**Records for processing**
-- -- --

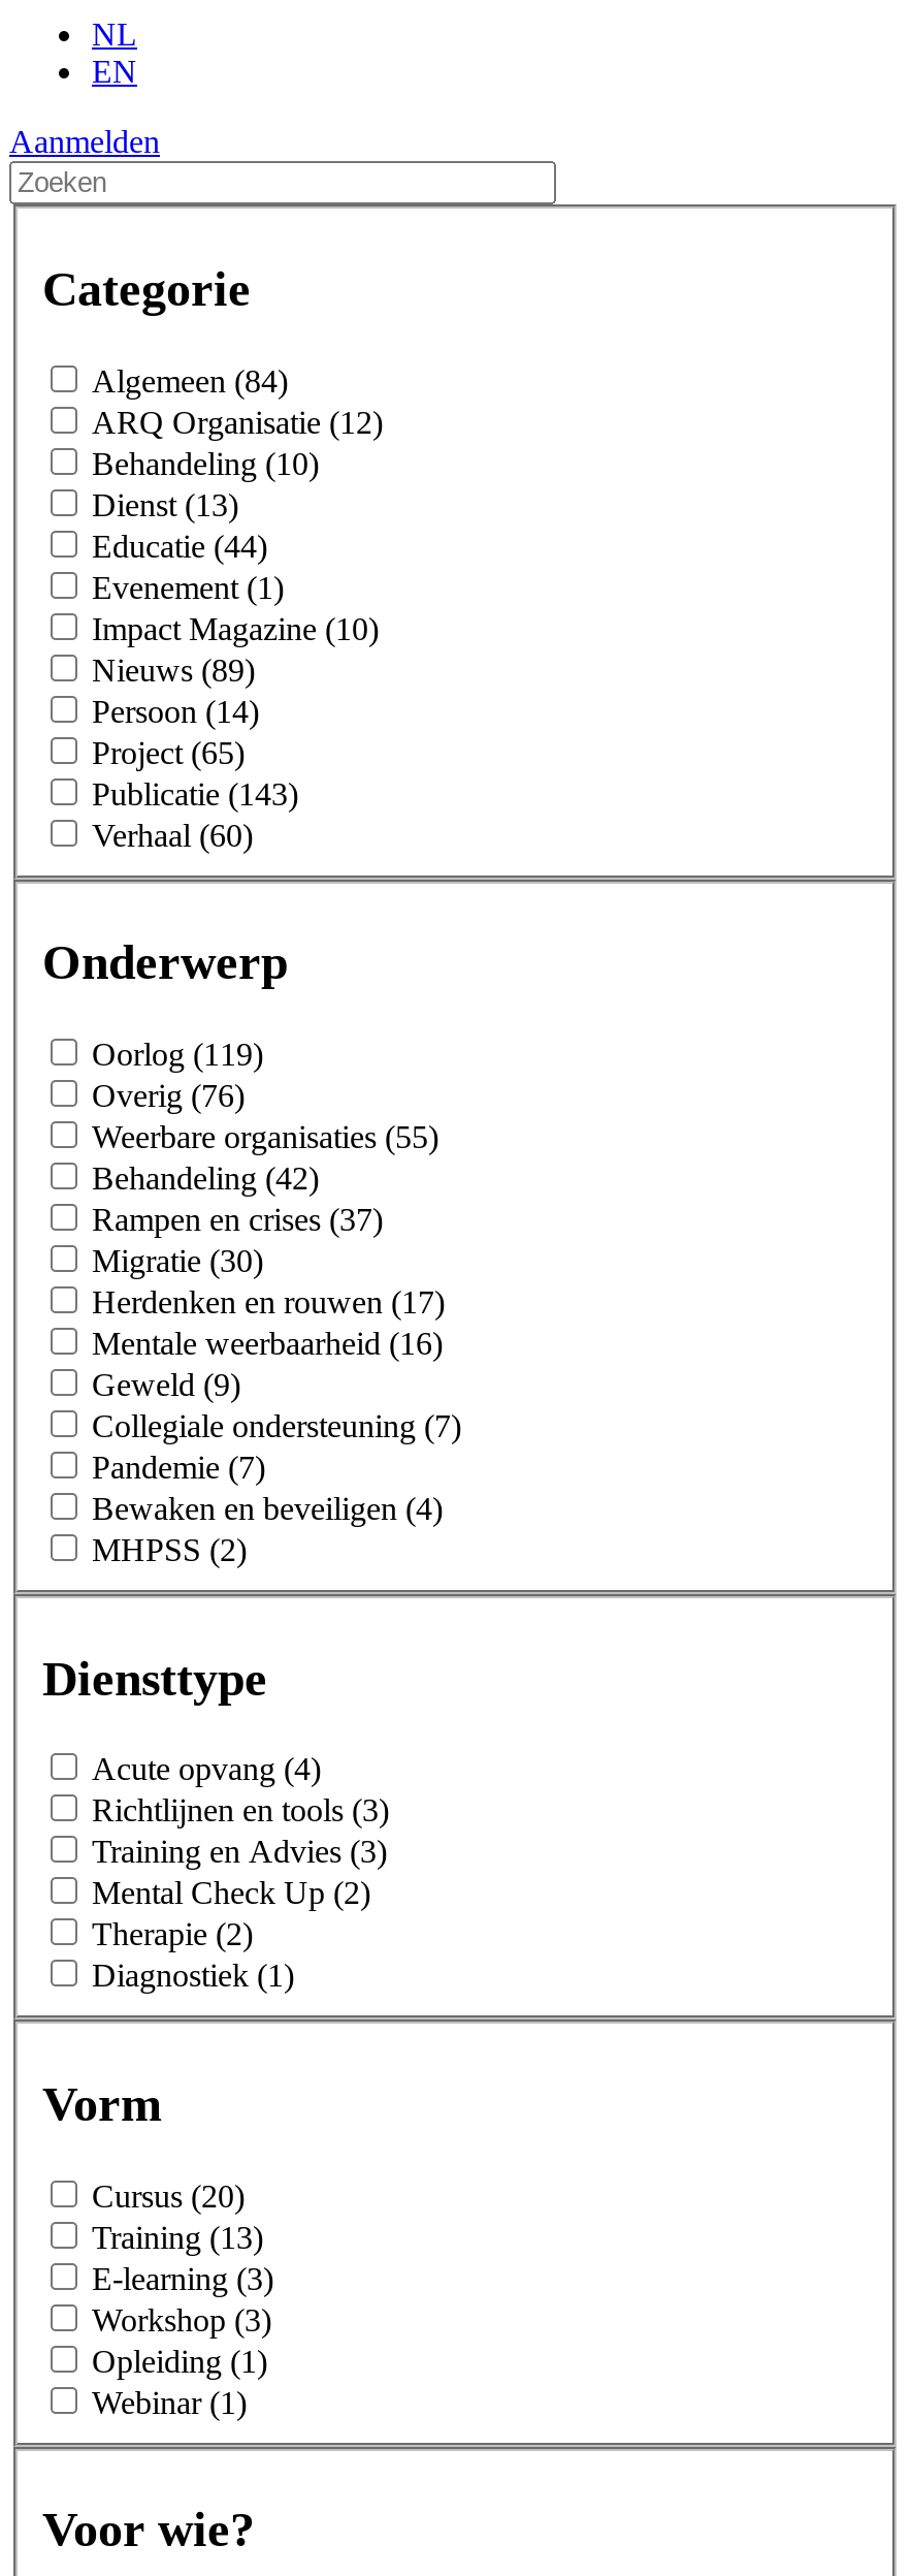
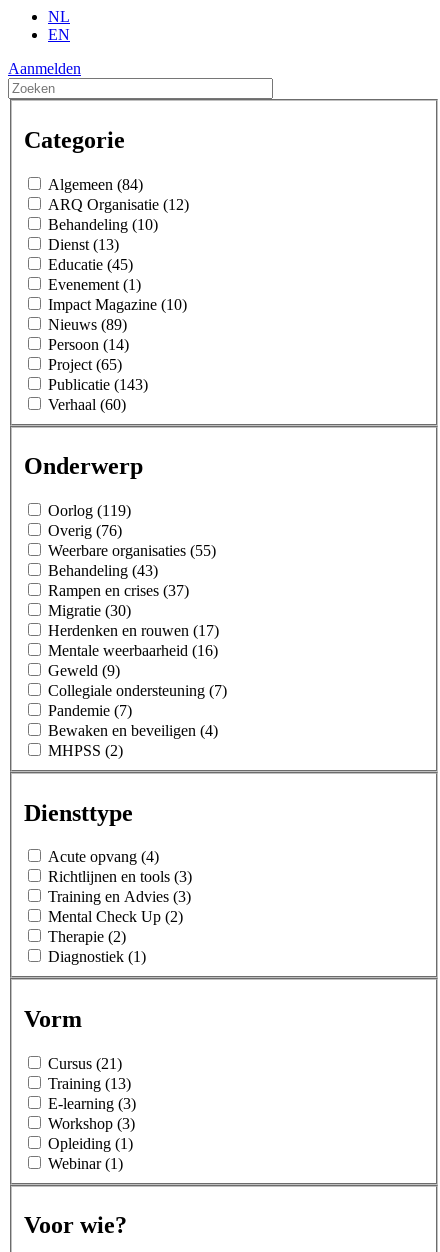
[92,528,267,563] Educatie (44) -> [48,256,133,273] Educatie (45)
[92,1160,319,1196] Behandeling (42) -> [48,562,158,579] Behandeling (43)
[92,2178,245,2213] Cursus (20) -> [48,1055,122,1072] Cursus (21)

-- -- --

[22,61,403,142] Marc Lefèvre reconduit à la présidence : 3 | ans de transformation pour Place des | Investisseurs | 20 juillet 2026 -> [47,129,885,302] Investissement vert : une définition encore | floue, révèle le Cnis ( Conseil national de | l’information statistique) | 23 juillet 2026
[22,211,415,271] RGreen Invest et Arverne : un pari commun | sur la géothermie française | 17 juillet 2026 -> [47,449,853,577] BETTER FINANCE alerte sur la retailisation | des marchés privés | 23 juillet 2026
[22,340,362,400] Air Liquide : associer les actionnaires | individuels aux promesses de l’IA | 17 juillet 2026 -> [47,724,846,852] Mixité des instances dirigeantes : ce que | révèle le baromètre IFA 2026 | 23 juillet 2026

-- -- --

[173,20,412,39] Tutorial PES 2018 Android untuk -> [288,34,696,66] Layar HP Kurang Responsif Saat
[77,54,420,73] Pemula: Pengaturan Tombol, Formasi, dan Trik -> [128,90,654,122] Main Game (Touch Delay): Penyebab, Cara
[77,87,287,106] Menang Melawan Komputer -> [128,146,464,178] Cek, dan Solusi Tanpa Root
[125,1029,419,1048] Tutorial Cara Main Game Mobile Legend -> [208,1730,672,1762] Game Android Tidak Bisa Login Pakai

-- -- --

**Work to complete**
Copy back the listing above exactly, but only from the line with "[22,211,415,271] RGreen Invest" through the line with "[22,340,362,400] Air Liquide", both ends included.

**Exercise result**
[22,211,415,271] RGreen Invest et Arverne : un pari commun | sur la géothermie française | 17 juillet 2026 -> [47,449,853,577] BETTER FINANCE alerte sur la retailisation | des marchés privés | 23 juillet 2026
[22,340,362,400] Air Liquide : associer les actionnaires | individuels aux promesses de l’IA | 17 juillet 2026 -> [47,724,846,852] Mixité des instances dirigeantes : ce que | révèle le baromètre IFA 2026 | 23 juillet 2026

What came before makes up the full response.